Your album personnel: Caroline Davis (alto sax), Mike Allemana (guitar), Matt Ferguson (bass), and Jeremy Cunningham (drums).
Some tunes that really stand out for me: “Bloodcount” is a smokey ballad interspersed with sudden quavering bursts of guitar and sax. “Old Rims” has a sighing ambient presence that is the synthesis of a lazy afternoon and nowhere to go. “Dionysus” begins with a fluttering lightness (reminiscent of Pete Robbins’ style on sax) that has the quartet developing music lines like strands of DNA, but then suddenly reach a plateau that sets them off as a singular force shooting straight ahead, gaining speed and volume with successive clicks. But this entire album is a stand-out release of 2012; not an album track I don’t find something about it to enjoy.
Released on the Ears & Eyes Records label.
Jazz from the Chicago scene.
Stream the album at the artist’s bandcamp site.
Available at eMusic. Available at Amazon: CD | MP3
Other Albums of Interest:
Sonic Liberation Front – Jetway Confidential
The Sonic Liberation Front creates a potent mix of trippy Afro-Cuban rhythms, electronic effects infusions, avant-garde missives, and jazz grooves. Inspired by the music of Sun Ra, which comes through. Giving a solid modern voice to music that cries out nostalgically to jazz from late-60s/early-70s a la Sun Ra/Mahavishnu Orchestra/Gato Barbieri. Fun music that also challenges.
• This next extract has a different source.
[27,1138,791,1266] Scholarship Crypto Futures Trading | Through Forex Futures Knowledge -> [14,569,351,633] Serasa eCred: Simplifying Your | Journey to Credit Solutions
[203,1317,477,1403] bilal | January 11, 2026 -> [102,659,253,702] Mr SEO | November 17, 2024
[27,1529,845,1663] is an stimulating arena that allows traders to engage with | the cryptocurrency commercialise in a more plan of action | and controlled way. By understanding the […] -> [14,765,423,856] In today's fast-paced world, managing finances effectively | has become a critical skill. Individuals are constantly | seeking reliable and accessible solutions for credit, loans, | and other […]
Your album personnel: Kevin Diehl (drumkit, bata, percussion, loops), Baba Joe Bryant (bata, percussion), Tom Lowery (Afro Brazilian percussion, drumkit), Yinka Moore (bata, percussion, vocals), Veronica MJ (viola), Todd Margasak (cornet), Terry Lawson (tenor saxophone), Elliot Levin (tenor & soprano saxophones, flute), Connor Przybyszewski (trombone), Brent White (trombone), D.Hotep (guitar), and Matt Engle (bass).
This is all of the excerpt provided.